Slower price growth expected in Canada’s real estate hot spots Add to ...

A new report forecasts that housing prices will register modest gains in most Canadian cities next year, disappointing homeowners in Toronto, Calgary and Vancouver that have been riding a property value surge.

According to Re/Max, the average selling price in Canada will rise 2.5 per cent from 2014 to $416,300, with more affordable areas such as Moncton and Windsor expected to see the biggest jump in prices.

However, slower growth is expected in some of the country’s hot spots.
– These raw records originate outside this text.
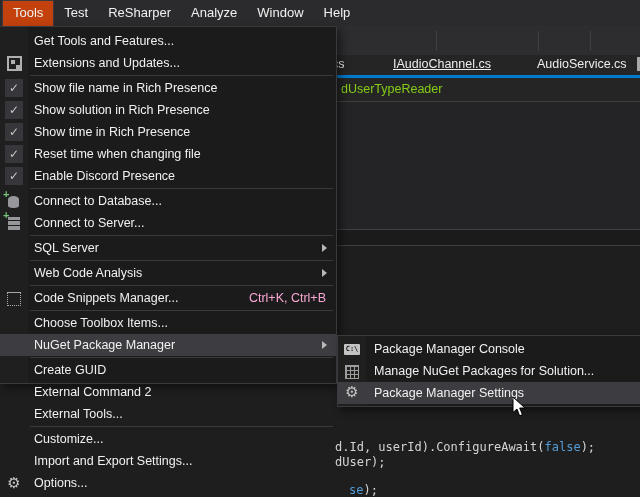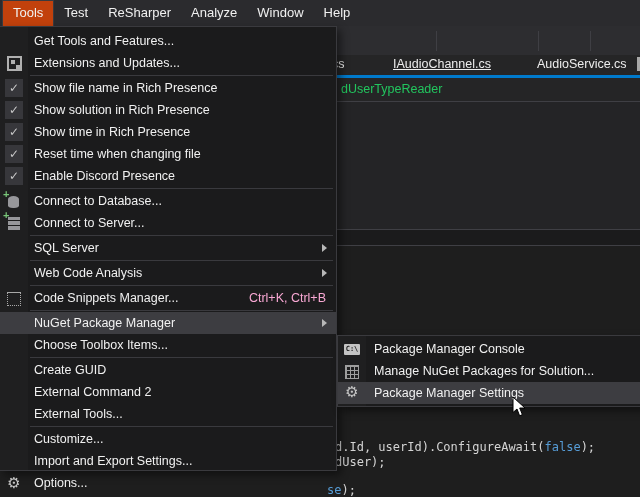--- a/index.html
+++ b/index.html
@@ -36,31 +36,31 @@
   .bookmark-dim{position:absolute;left:618px;top:34px;width:9px;height:12px;background:#6a6a6a;opacity:.55;
      clip-path:polygon(0 0,100% 0,100% 100%,50% 68%,0 100%);}
   .edge-sliver{position:absolute;left:636px;top:34px;width:4px;height:12px;background:#7a7a7a;opacity:.4;}
 
   
   .tabstrip{position:absolute;left:0;top:55px;width:640px;height:20px;background:#252526;z-index:1;}
   .tab{position:absolute;top:2px;font-size:12.5px;color:#ededed;white-space:nowrap;}
   .tab-frag{position:absolute;left:637px;top:2px;width:3px;height:14px;background:#c9c9c9;opacity:.8;}
   .blueline{position:absolute;left:0;top:75px;width:640px;height:3px;background:#007acc;z-index:1;}
   .navbar{position:absolute;left:0;top:78px;width:640px;height:23px;background:#252526;border-bottom:1px solid #3f3f44;z-index:1;}
-  .navbar-text{position:absolute;left:341px;top:4px;font-size:12.5px;color:#22c55e;}
+  .navbar-text{position:absolute;left:341px;top:4px;font-size:12.5px;color:#84cc16;}
 
   
   .panel{position:absolute;left:0;top:102px;width:640px;height:127px;background:#242426;border-bottom:1px solid #3f3f44;z-index:1;}
   .band{position:absolute;left:0;top:230px;width:640px;height:15px;background:#1b1b1c;border-bottom:1px solid #3f3f44;z-index:1;}
   .editor{position:absolute;left:0;top:246px;width:640px;height:251px;background:#1e1e1e;z-index:1;}
   .codeline{position:absolute;font:12px "DejaVu Sans Mono",monospace;color:#d4d4d4;white-space:pre;z-index:2;}
   .kw{color:#569cd6;}
 
   
-  .menu{position:absolute;left:0;top:26px;width:337px;height:445px;background:#1b1b1c;border:1px solid #3a3a3e;border-left:none;
+  .menu{position:absolute;left:0;top:26px;width:337px;height:358px;background:#1b1b1c;border:1px solid #3a3a3e;border-left:none;
         box-shadow:4px 4px 8px rgba(0,0,0,.45);z-index:20;box-sizing:border-box;padding-top:3px;}
   .menu::before{content:"";position:absolute;left:0;top:0;bottom:0;width:28px;background:#1f1f20;}
   .mrow{display:flex;align-items:center;height:22px;padding:0 10px 0 34px;position:relative;color:#f1f1f1;font-size:12.5px;white-space:nowrap;}
   .mrow.hl{background:#3d3d41;}
   .msep{height:1px;background:#3a3a3e;margin:1px 3px 1px 30px;}
   .shortcut{margin-left:auto;padding-left:28px;color:#f9a8d4;}
   .subarrow{position:absolute;right:9px;top:7px;width:0;height:0;border-left:5px solid #b8b8b8;border-top:4px solid transparent;border-bottom:4px solid transparent;}
   .check{position:absolute;left:5px;top:2px;width:18px;height:18px;background:#37373b;color:#c8c8c8;
          font:12px "DejaVu Sans",sans-serif;line-height:18px;text-align:center;}
 
@@ -129,21 +129,21 @@
     <span class="navbar-text">dUserTypeReader</span>
   </div>
 
   <div class="panel"></div>
   <div class="band"></div>
   <div class="editor"></div>
 
   <div class="codeline" style="left:337px;top:323px;margin-top:40px;"><span>ureAwait(</span><span class="kw">false</span><span>);</span></div>
   <div class="codeline" style="left:335px;top:440px;"><span>d.Id, userId).ConfigureAwait(</span><span class="kw">false</span><span>);</span></div>
   <div class="codeline" style="left:335px;top:455px;"><span>dUser);</span></div>
-  <div class="codeline" style="left:327px;top:483px;text-align:right;"><span class="kw">se</span><span>);</span></div>
+  <div class="codeline" style="left:349px;top:483px;text-align:right;"><span class="kw">se</span><span>);</span></div>
 
   <div class="menubar">
     <span class="mb-item open">Tools</span>
     <span class="mb-item">Test</span>
     <span class="mb-item">ReSharper</span>
     <span class="mb-item">Analyze</span>
     <span class="mb-item">Window</span>
     <span class="mb-item">Help</span>
   </div>
 
@@ -195,26 +195,26 @@
         <span>Web Code Analysis</span>
         <span class="subarrow"></span>
       </div>
     <div class="msep"></div>
     <div class="mrow">
         <span class="ic ic-snip"></span>
         <span>Code Snippets Manager...</span>
         <span class="shortcut">Ctrl+K, Ctrl+B</span>
       </div>
     <div class="msep"></div>
+    <div class="mrow">
+        <span>Choose Toolbox Items...</span>
+      </div>
     <div class="mrow hl">
         <span>NuGet Package Manager</span>
         <span class="subarrow"></span>
-      </div>
-    <div class="mrow">
-        <span>Choose Toolbox Items...</span>
       </div>
     <div class="msep"></div>
     <div class="mrow">
         <span>Create GUID</span>
       </div>
     <div class="mrow">
         <span>External Command 2</span>
       </div>
     <div class="mrow">
         <span>External Tools...</span>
“The drop-off is all relative,” said Gurinder Sandhu, executive vice-president with Re/Max. “It is still healthy growth.”

The average selling price of a house in the Toronto area is expected to rise 4 per cent to $589,100 from $566,400. This year, home values in the Greater Toronto Area jumped 8.3 per cent.

“After years of strong price appreciation … we feel that Toronto will not be able to replicate that high of an appreciation,” Mr. Sandhu said.

A similar story is playing out in Western Canada. The average selling price in the Vancouver area is forecast to rise 3 per cent to $863,600 from $838,400. That compares with a hefty 7.3-per-cent rise this year.

Likewise, the average selling price in Calgary is seen growing 3 per cent to $497,500 from $483,000. That compares with a 5.9-per-cent appreciation this year.

In contrast to the skyrocketing prices in Toronto and Vancouver, the average selling price in Moncton and Windsor was below $200,000 this year. Both areas are expected to see house prices increase by more than 5 per cent.

Re/Max said the appreciation in housing prices mirrors the “resilience” of the country’s economy, although economists are warning that the steep drop in oil prices will take a toll on business activity. The price of oil has plunged to a five-year low of $63 (U.S.) a barrel, down from more than $100 this summer, prompting Canadian energy producers to slash their budgets.

Calgary Realtors say their city is more than just oil and gas but that the real estate market is not as frantic.

“What we are noticing is that the intensity is off a little bit, but the interest is not,” said Lowell Martens, owner of Calgary-based Re/Max Real Estate (Mountain View). “Some of my agents are experiencing buyers that don’t seem to be in as big a rush as they were a little while ago. … I don’t think there is any fear out there that everything is going to hell in a handbasket.”